This repository provides the replication package for the ICSE 2026 paper: "TypeCare: Boosting Python Type Inference Models via Context-Aware Re-Ranking and Augmentation"(pre-print)
- Available: The artifact is persistently archived on Zenodo.
- Functional: We provide a comprehensive Docker environment, a minimal working example (Kick-the-Tire), and step-by-step instructions to verify that the tool is operational and correctly evaluates experimental results.
- Reusable: Our package includes detailed documentation and modular scripts, allowing researchers to not only reproduce the results in the paper but also easily adapt TypeCare to new datasets (such as example code).
- analysis/
- run.py (Main script to run the tool)
- pre_analysis/
- run.py (Pre-analysis scripts for generating static type analysis results)
- evaluation/ (Evaluation scripts for generating and printing results)
- eval.py (Evaluate the results)
- print_table.py (Print the results in a table format)
- run/ (The code for main components)
- make_data.py (Generate the data for the type similarity model)
- rerank.py (Implementation for Re-ranking and Augmentation)
- run_static_analyis.py (Run static analysis tools (pyright))
- train_model/
- train.py (Train the type similarity model for BetterTypes4Py dataset)
- train_many4types.py (Train the type similarity model for ManyTypes4Py dataset)
The experimental results reported in the paper were obtained using the Main Server environment. Additionally, we verified that TypeCare's re-ranking and augmentation algorithms are lightweight enough to run on a Laptop.
Main Experimental Setup (Server)
| Component | Specification |
|---|---|
| CPU | Intel(R) Xeon(R) Silver 4214 |
| RAM | 128GB |
| OS | Ubuntu 22.04 LTS |
Lightweight Execution Setup (Laptop)
| Component | Specification |
|---|---|
| CPU | iMac Apple M1 |
| RAM | 16GB |
| OS | macOS Sequoia |
Note: Compatibility Issue with Apple Silicon (M-series) Currently, there is a known issue where pyright causes errors when building Docker images on Apple Silicon. We recommend building the image in a Linux environment as a workaround until this issue is resolved in a future update.
(Despite this issue, you can still view the evaluation tables using the provided pre-computed data.)
- Storage: At least 20GB of available disk space is required to store the datasets and pre-computed outputs.
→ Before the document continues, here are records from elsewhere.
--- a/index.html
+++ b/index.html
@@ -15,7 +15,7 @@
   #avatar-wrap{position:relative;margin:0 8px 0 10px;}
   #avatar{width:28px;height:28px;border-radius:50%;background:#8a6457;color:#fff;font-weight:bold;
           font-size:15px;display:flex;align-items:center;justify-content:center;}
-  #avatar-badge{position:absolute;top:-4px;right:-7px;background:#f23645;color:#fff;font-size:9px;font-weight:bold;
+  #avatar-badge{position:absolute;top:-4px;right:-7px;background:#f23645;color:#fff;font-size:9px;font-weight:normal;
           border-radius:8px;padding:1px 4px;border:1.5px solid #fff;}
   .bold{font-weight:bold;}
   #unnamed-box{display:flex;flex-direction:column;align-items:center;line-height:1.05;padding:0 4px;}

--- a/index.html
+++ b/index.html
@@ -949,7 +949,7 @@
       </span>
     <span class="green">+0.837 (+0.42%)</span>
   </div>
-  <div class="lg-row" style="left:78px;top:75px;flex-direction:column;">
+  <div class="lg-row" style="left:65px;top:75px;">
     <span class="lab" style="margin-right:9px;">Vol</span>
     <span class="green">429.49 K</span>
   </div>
We recommend using the provided Docker image for a consistent evaluation environment.
git clone https://github.com/kupl/TypeCare.git
cd TypeCare
# Build the Docker image
docker build --no-cache --platform=linux/amd64 -t typecare .
# Run the container
docker run -it typecareWithin the container, ensure the following library is installed.
# in the Docker container
# Install libcst
. "$HOME/.cargo/env"
rustc --version # rustc 1.92.0 ...
pip install libcst==0.4.2
# Install pyright
pip install pyright
pyright --version
# Expected Output
* Install prebuilt node ..... done.
pyright 1.1.xxxTo save time during evaluation, we provided pre-computed outputs.
# in the Docker container
cd /home/TypeCare
# Download and extract pre-computed outputs
wget https://github.com/kupl/TypeCare/releases/download/v1.0.2/pre_computed.tar.zst
tar -xvf pre_computed.tar.zstThe pre-computed data is organized as follows:
prediction/Contains outputs from baseline models (TypeT5, TypeGen, TIGER) and our type similarity models.data/Contains static analysis results generated when annotating types predicted by the models.output/Final refined outputs used for evaluation.
We provide a minimal example to illustrate the workflow. You can better understand how TypeCare operates by following the code provided below. The target code is located in example/example.py.
Show/Hide Code
def foo(x: int):
return x + 1We assume a learning-based model has generated the top-10 candidates, as shown in prediction/Example/transformed_result.json.` In this example, the correct type int is initially ranked 3rd.
Show/Hide Output
[
{
"repo_name": "example",
"file_path": "example.py",
"target": "foo",
"params": [
"x"
],
"predictions": [
[
"str"
],
[
"list"
],
[
"int"
],
[
"bool"
],
[
"tuple"
],
[
"set"
],
[
"float"
],
[
"bytes"
],
[
"None"
],
[
"dict"
]
],
"total_predictions": null,
"expects": [
"int"
],
"cat": "builtins",
"generic": true
}
]- Run pre-analysis: Generate static analysis (pyright) results for the candidates.
# in the Docker Container
cd /home/TypeCare
python -m pre_analysis.run --tool="example"Note: The initial run may take a few minutes to download the required tokenizers.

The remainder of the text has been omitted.